🎙️ SonicScribe - Transcribe & Translate audio/video files using Whisper and GPT models.
Project description
🎙️ SonicScribe
A powerful CLI tool and Python module for transcribing and translating audio/video files using OpenAI's Whisper and GPT models.
Features
-
🎬 Extract audio from various video and audio formats
-
🔤 Transcribe audio using OpenAI's Whisper API
-
🌐 Translate transcriptions to English or other languages
-
📝 Generate transcript and subtitle files (SRT)
-
🗣️ Support for bilingual subtitles
-
📊 Smart handling of large files by automatic chunking
-
⚡ Interactive language selection with auto-detection support
-
🛠️ Modular design for use as a Python library
-
📈 Progress indicators and detailed logging
Installation
Prerequisites
-
Python 3.8 or higher
-
OpenAI API key
Setup
-
Clone the repository:
git clone https://github.com/tuklu/SonicScribe.git cd SonicScribe/SonicScribe
-
Create a virtual environment and activate it:
python -m venv venv # On Windows venv\Scripts\activate # On macOS/Linux source venv/bin/activate
-
Install the required packages:
pip install -r requirements.txt
-
Create a
.envfile in the root directory with your OpenAI API key:OPENAI_API_KEY=your_api_key_here
Usage
Main Transcription and Translation
The main script provides full functionality for processing audio/video files:
python main.py --input "path/to/your/video.mp4" --translate --output-dir "output/folder"
Options
-
--input: Path to input audio/video file (required) -
--translate: Enable translation to English (optional) -
--language: Specify the language of the input file (e.g.,en,fr,es).
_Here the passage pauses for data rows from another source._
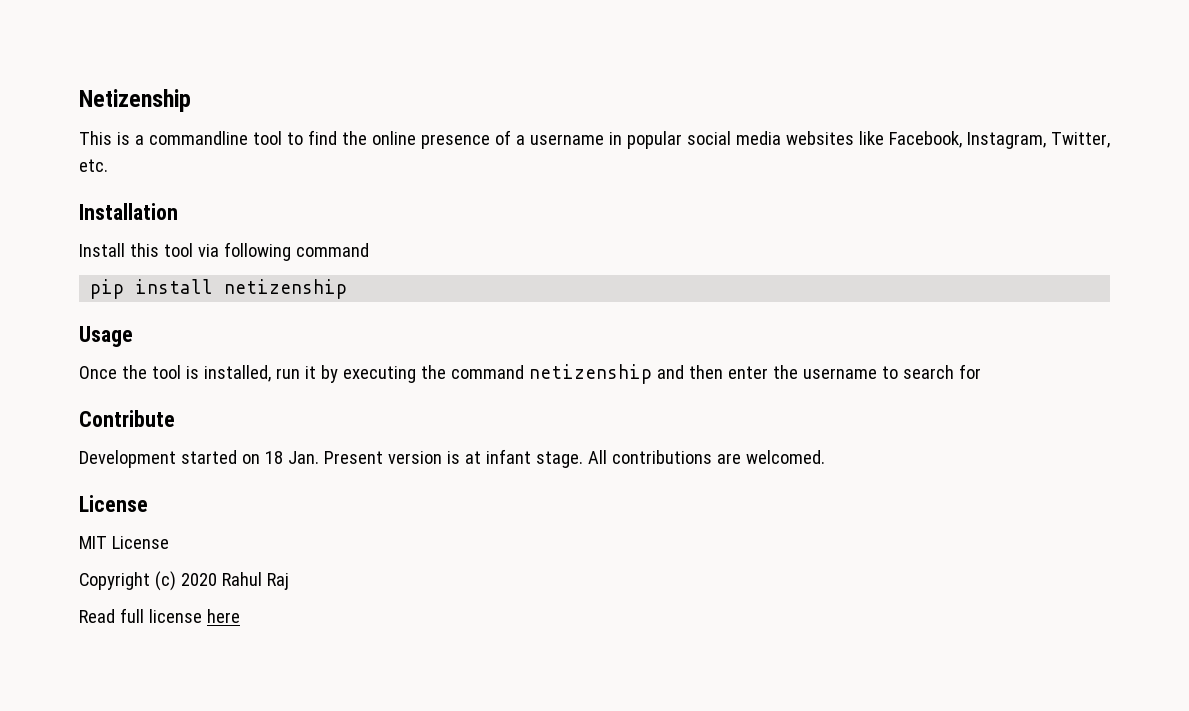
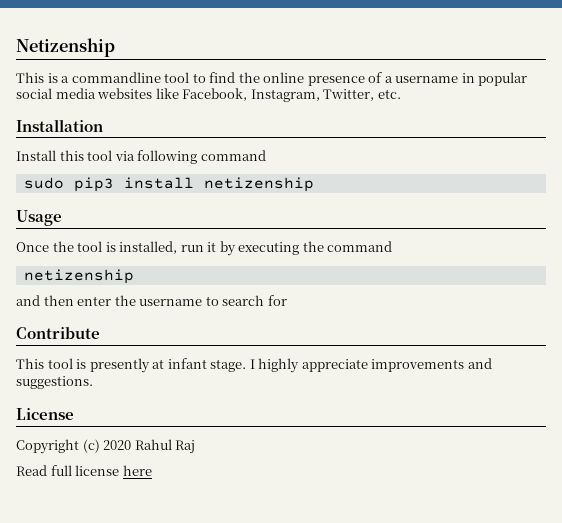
[90,279,125,299] pip -> [23,177,114,192] sudo pip3
[528,364,652,384] netizenship -> [23,269,134,284] // netizenship //
[79,449,825,468] [79,495,148,512] [79,536,169,549] Development started on 18 Jan. Present version is at infant stage. All contributions are welcomed. // License // MIT License -> [16,358,492,373] [16,376,93,389] [16,408,74,420] This tool is presently at infant stage. I highly appreciate improvements and suggestions. // License

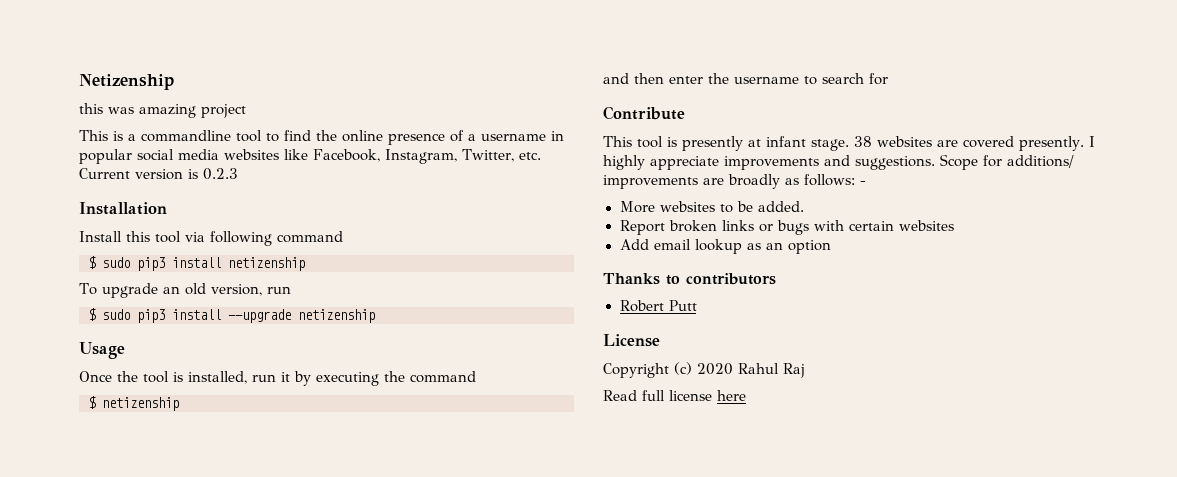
(115, 47) none -> [79,103,246,118] // this was amazing project
(401, 94) none -> [79,168,238,180] Current version is 0.2.3
(266, 155) none -> [88,256,96,269] $
(314, 184) none -> [79,283,291,298] [88,308,375,323] // To upgrade an old version, run // $ sudo pip3 install --upgrade netizenship
(393, 246) none -> [88,396,96,409] $
(247, 365) none -> [854,136,1084,151] 38 websites are covered presently.
(93, 382) none -> [940,154,1074,170] [603,174,866,189] [619,201,804,213] [619,220,954,235] [619,239,831,254] [603,273,776,285] [619,300,697,312] Scope for additions/ improvements are broadly as follows: - // More websites to be added. // Report broken links or bugs with certain websites // Add email lookup as an option // Thanks to contributors // Robert Putt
If not provided, auto-detection will be used. -
--output-dir: Directory to save output files (default:output/transcripts) -
--whisper-model: Model to use for transcription (default:whisper-1) -
--gpt-model: Model to use for translation (default:gpt-4o-mini) -
--chunk-size: Size of chunks in MB for large files (default: 20) -
--verboseor-v: Enable verbose logging -
--bilingual: Create bilingual subtitles with both original and translated text
Interactive Language Selection
When processing files, SonicScribe provides an interactive language selection feature:
-
You can select a language from a predefined list using arrow keys.
-
You can manually input a language code by typing
/. -
If no language is selected, SonicScribe will auto-detect the language using GPT, with a warning about potential additional API costs.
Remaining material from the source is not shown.